Le condizioni di fragilità e di grave debolezza che caratterizzano le persone affette da demenza non concedono tregua a quanti ne sono colpiti ma anche a chi se ne prende cura. Il ruolo del caregiver è particolarmente difficile e stressante, ma può trovare sollievo, quando si può contare su un aiuto e un supporto.
In Italia le diverse forme di demenza colpiscono 1,4 milioni di malati, oltre 600.000 dei quali sono affetti da Alzheimer. La crescita – in tutto il mondo – negli ultimi anni è vertiginosa e si stima che a causa dell’invecchiamento della popolazione nel corso dei prossimi 30 anni i casi triplicheranno ed entro il 2050 ne sarà affetta 1 persona su 85 a livello mondiale coinvolgendo 130 milioni di individui. Ma le persone coinvolte, in totale, sono ancora di più: perché i malati di Alzheimer richiedono cure e assistenza continua, almeno dalla fase intermedia in avanti, condizionando la vita dei caregiver, ossia di chi se ne prende cura, familiari o professionisti. E anche qui si parla di numeri importanti: sono 3 milioni le persone in Italia coinvolte nell’assistenza dei loro cari, di cui oltre il 70% sono donne.
È importante riconoscere che anche i caregiver hanno bisogno di cure. Chi si prende cura di persone affette da demenza può manifestare irritabilità, sensazione di perdita di speranza, sentimenti di abbandono e di impossibilità di essere aiutati, con la contemporanea comparsa di ansia, insonnia fino anche alla depressione. Oltre alla sfera psichica, possono insorgere anche malattie somatiche (cardiopatie, malattie respiratorie, malattie delle ossa e dei muscoli, ecc.), la cui causa è la trascuratezza verso la propria salute, la difficoltà di condurre una vita normale e la fatica fisica causata dai ritmi continui del caregiving. Le persone affette da Alzheimer, specialmente nelle fasi avanzate della malattia richiedono assistenza continua, perdendo completamente la loro autonomia e non riuscendo più a svolgere da soli nemmeno le azioni più elementari, con il risultato che si crea un’atmosfera particolarmente stressante.
Spesso, poi, i caregiver sono persone anziane o molto anziane, della stessa età di coloro che assistono; in questi casi le difficoltà fisiche e lo stress psicologico sono ancora più pesanti.
Troppo spesso la condizione di persone bisognose di attenzione, di affetto, di supporto pratico, non è compresa dal resto della famiglia e la solitudine accompagna le giornate: l’impossibilità di dialogo, di richiedere consigli, di ricevere dall’esterno il compenso psicologico che talvolta il malato non è più in grado di offrire rende la vita del caregiver davvero difficile.
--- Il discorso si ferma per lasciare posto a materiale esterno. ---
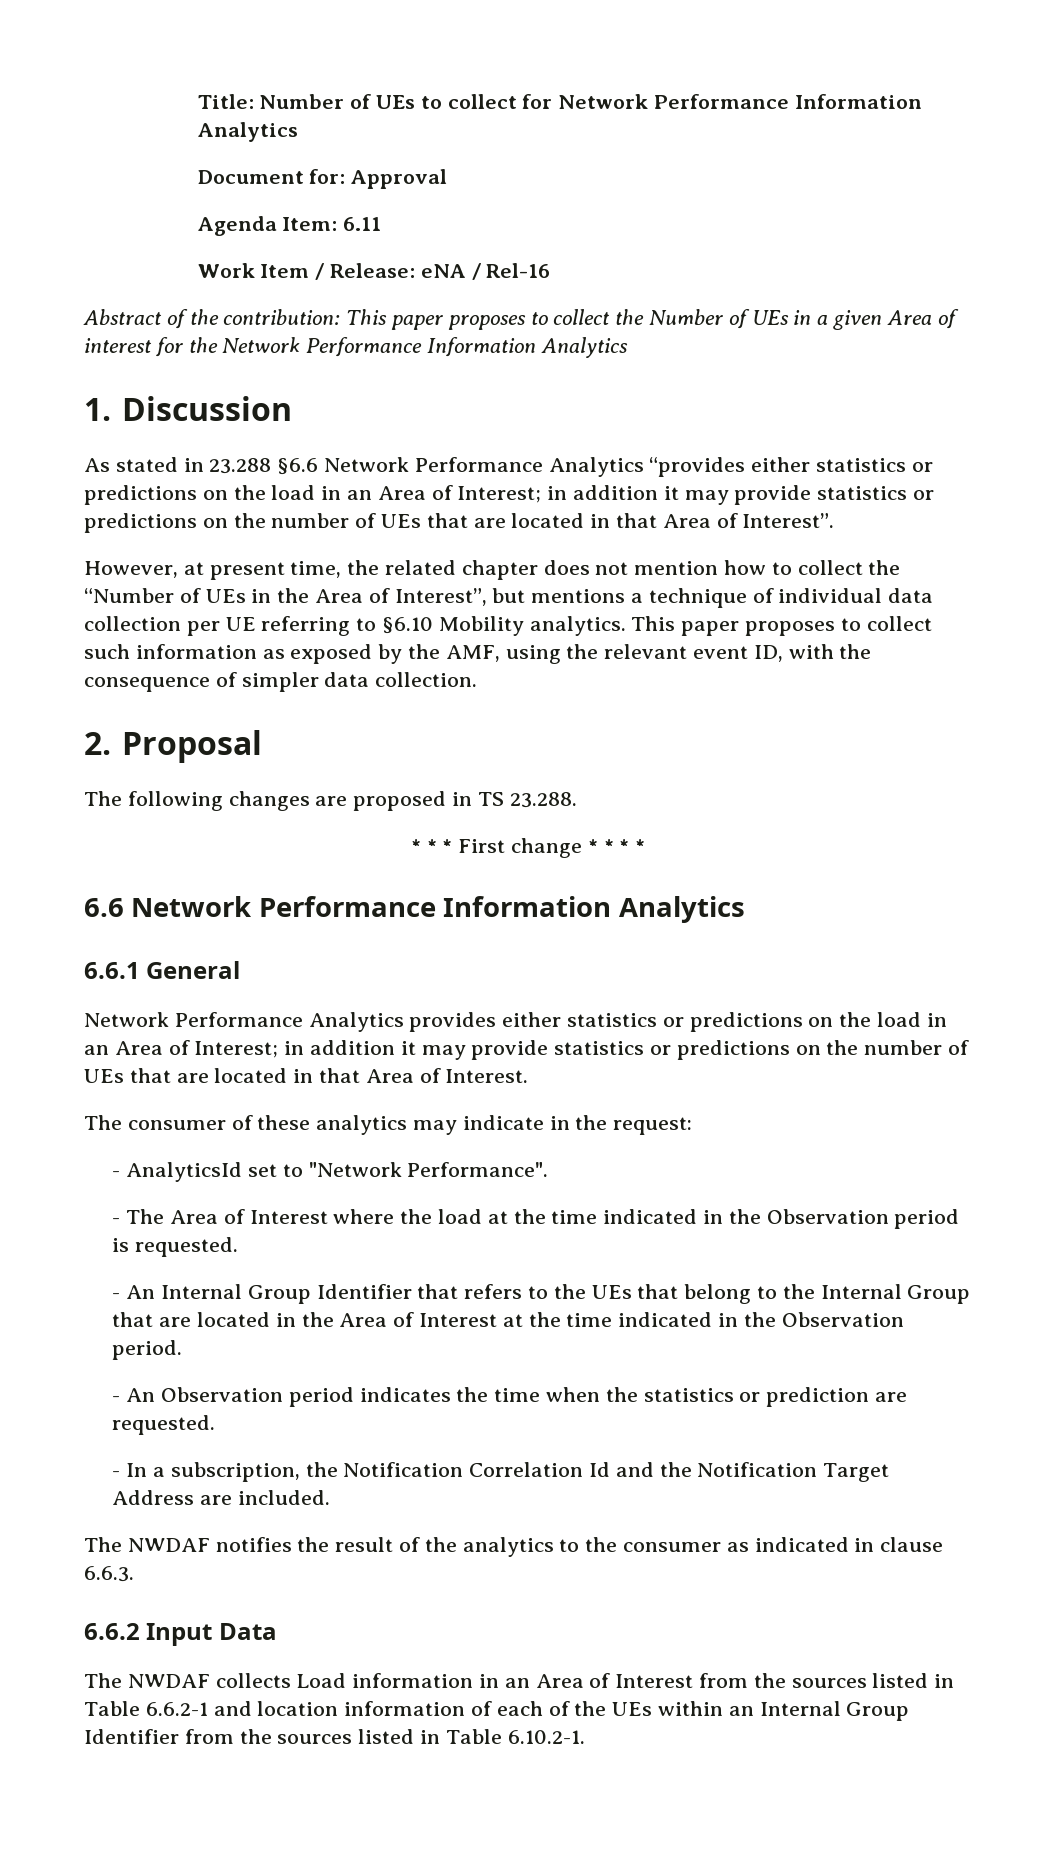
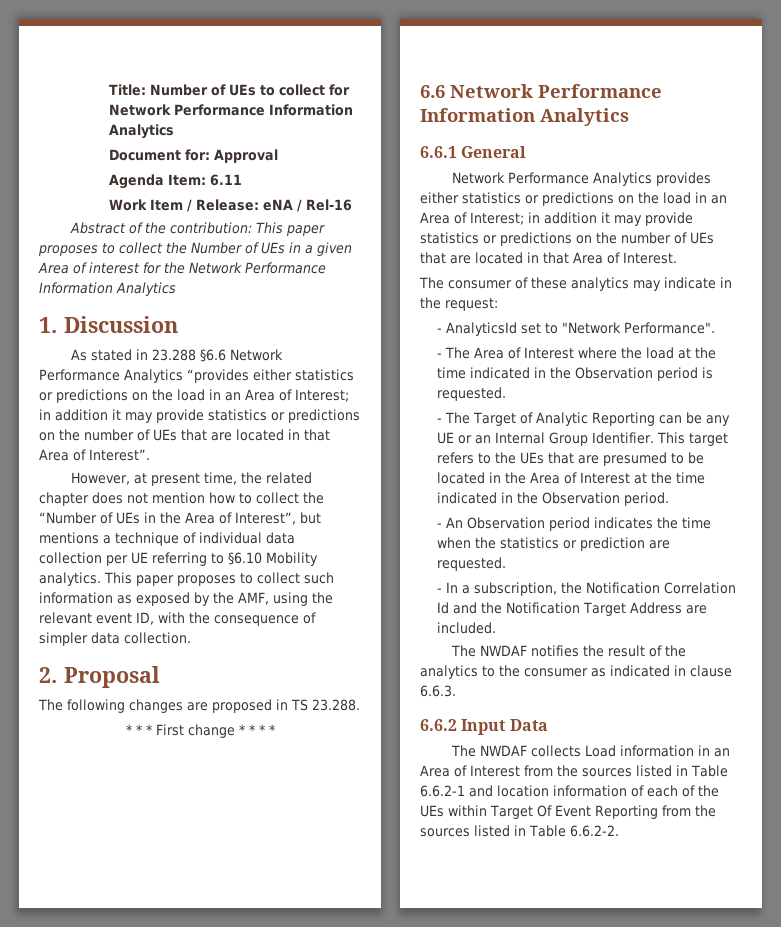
- - An Internal Group Identifier that refers to the UEs that belong to the Internal Group that are located in the Area of Interest at the time indicated in the Observation period.
+ - The Target of Analytic Reporting can be any UE or an Internal Group Identifier. This target refers to the UEs that are presumed to be located in the Area of Interest at the time indicated in the Observation period.
- The NWDAF collects Load information in an Area of Interest from the sources listed in Table 6.6.2-1 and location information of each of the UEs within an Internal Group Identifier from the sources listed in Table 6.10.2-1.
+ The NWDAF collects Load information in an Area of Interest from the sources listed in Table 6.6.2-1 and location information of each of the UEs within Target Of Event Reporting from the sources listed in Table 6.6.2-2.

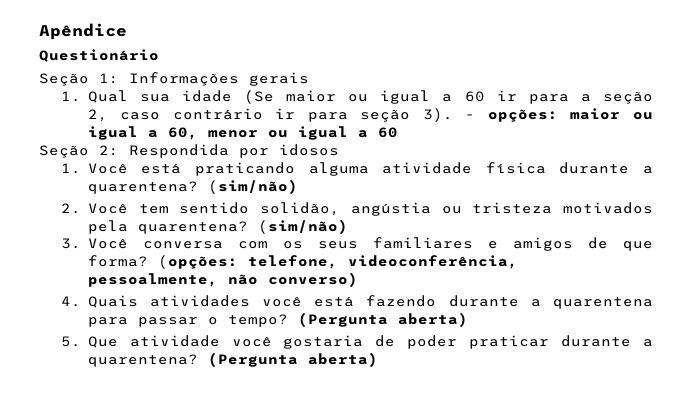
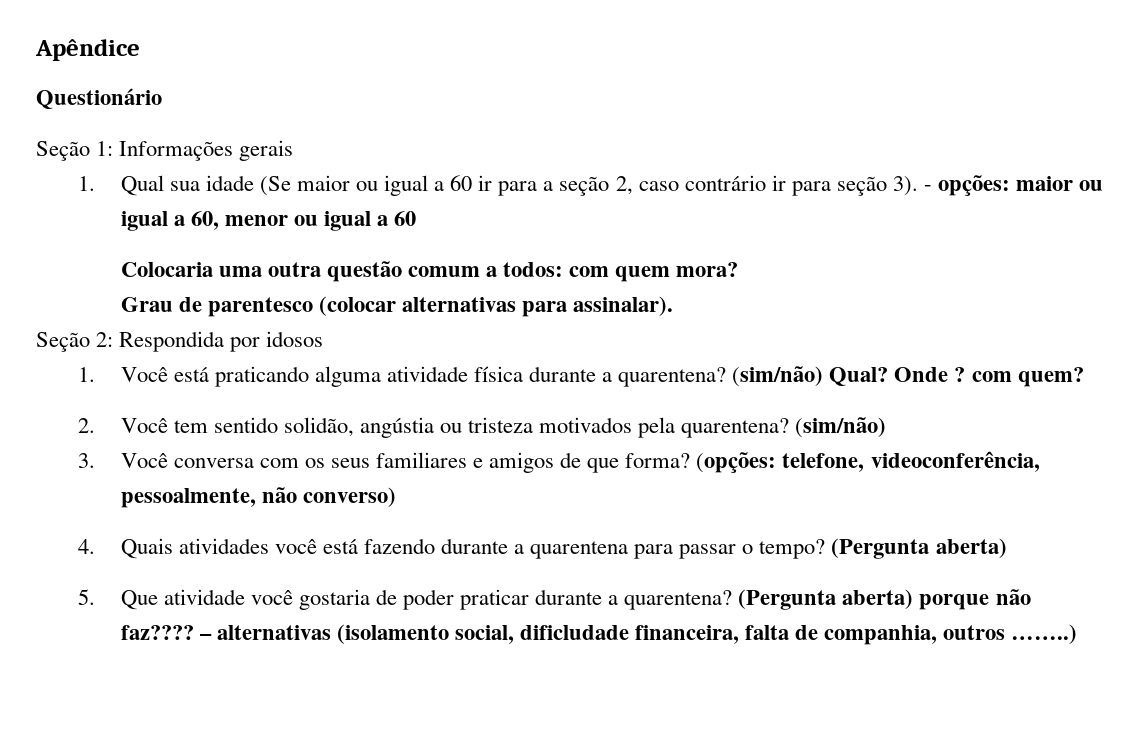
+ Colocaria uma outra questão comum a todos: com quem mora?
+ Grau de parentesco (colocar alternativas para assinalar).
- 1. Você está praticando alguma atividade física durante a quarentena? (sim/não)
+ 1. Você está praticando alguma atividade física durante a quarentena? (sim/não) Qual? Onde ? com quem?
- 5. Que atividade você gostaria de poder praticar durante a quarentena? (Pergunta aberta)
+ 5. Que atividade você gostaria de poder praticar durante a quarentena? (Pergunta aberta) porque não faz???? – alternativas (isolamento social, dificludade financeira, falta de companhia, outros ……..)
Ecco perché, i professori Angelo Bianchetti e Marco Trabucchi del Gruppo di Ricerca Geriatrica, nella loro guida al caregiving hanno dedicato un capitolo a questo aspetto, ossia al prendersi cura di chi cura. Purtroppo accade troppo raramente che i caregiver trovino supporto e aiuti nei servizi e anche tra il proprio network di conoscenze (amici e familiari), dal momento che l’assistenza verso il malato “impedisce” – o rende molto complesso – il mantenimento delle altre relazioni.
Ma prendersi cura di una persona affetta da Alzheimer è un impegno complesso che richiede competenze tecniche (cure che vanno da quelle farmacologiche all’alimentazione corretta, alla prevenzione e terapia delle più comuni malattie, ecc.), ma anche di una visione globale, caratterizzata dalla capacità di accompagnare, tollerare, consigliare, rasserenare e amare. Le due modalità di assistenza, per funzionare, devono coesistere. Ma proprio per il grande impegno richiesto è importante anche avere un aiuto o un supporto esterno. Chi assiste deve imparare a capire quando è il momento di chiedere aiuto, sapendo a chi rivolgersi.